Copy word for word the lines in the records below, starting at the line with "top: 54px ->" and ending at the line with "top: 360px ->". Skip the pictures.

__DATA FOR THE TASK__.
•••••
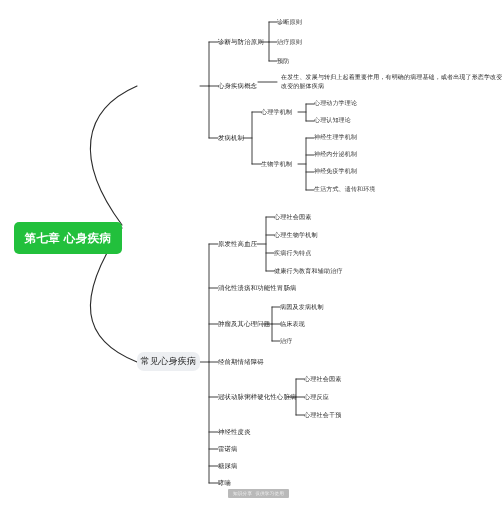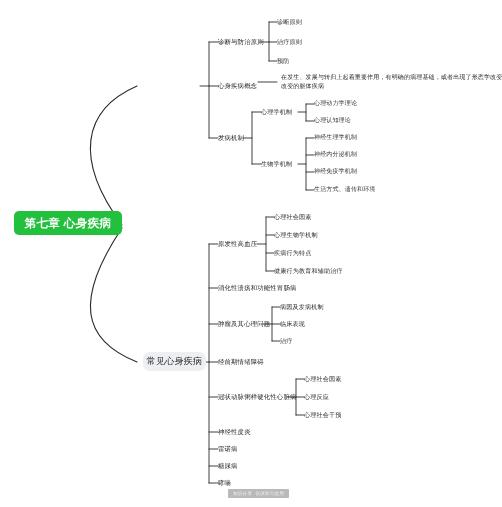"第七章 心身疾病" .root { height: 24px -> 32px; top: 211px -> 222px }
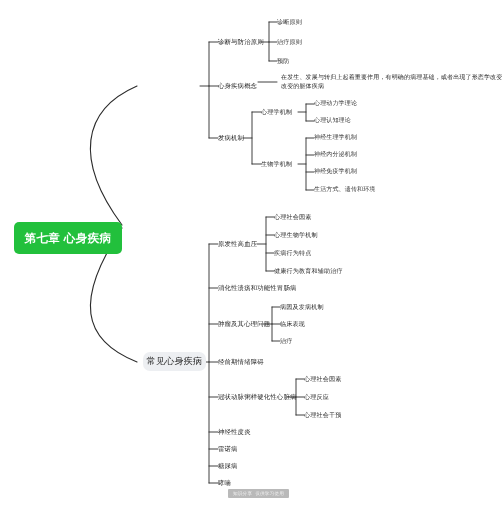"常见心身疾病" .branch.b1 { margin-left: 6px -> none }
•••••
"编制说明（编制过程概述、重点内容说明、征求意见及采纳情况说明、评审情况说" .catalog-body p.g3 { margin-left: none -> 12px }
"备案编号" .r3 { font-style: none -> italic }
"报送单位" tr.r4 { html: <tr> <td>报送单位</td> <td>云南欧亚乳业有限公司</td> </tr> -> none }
•••••
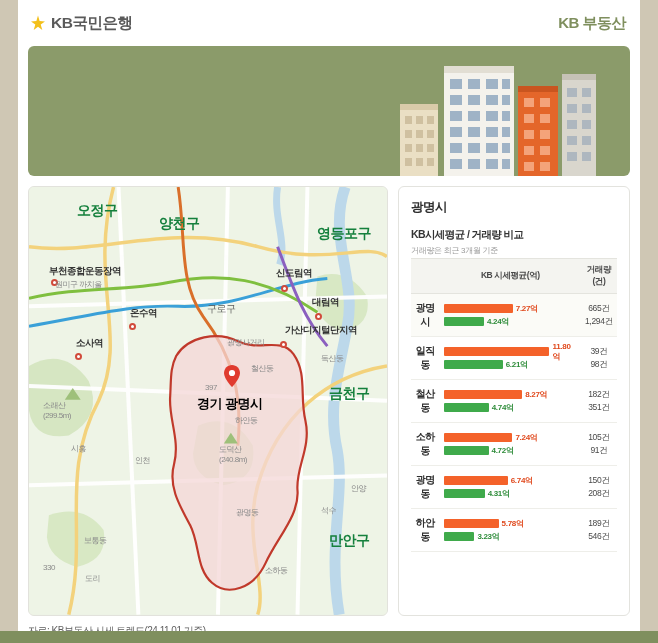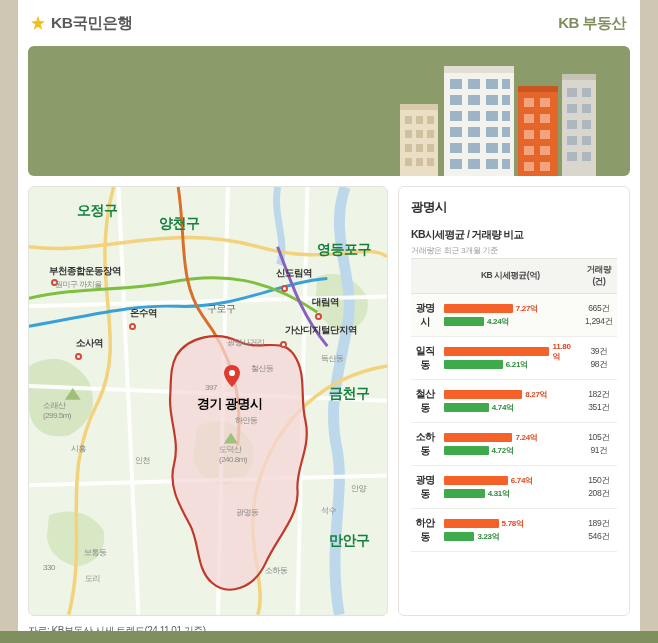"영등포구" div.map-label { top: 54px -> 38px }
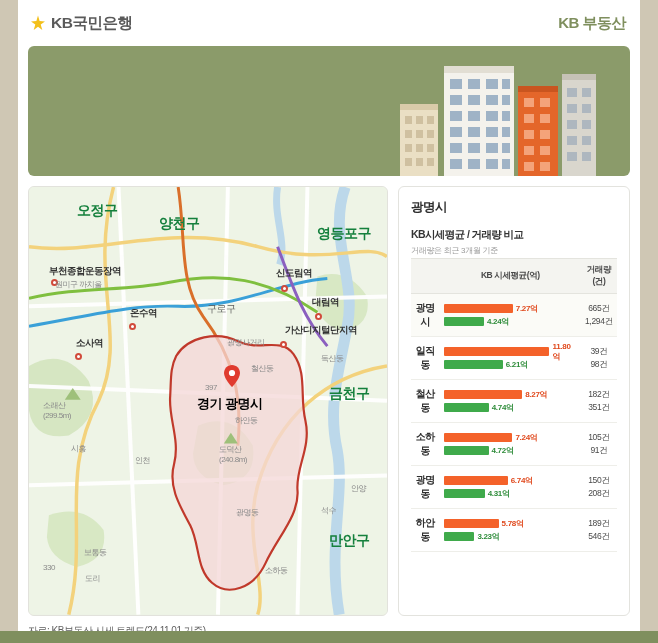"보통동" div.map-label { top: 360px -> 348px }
•••••
__FINISHED TASK__.
"영등포구" div.map-label { top: 54px -> 38px }
"보통동" div.map-label { top: 360px -> 348px }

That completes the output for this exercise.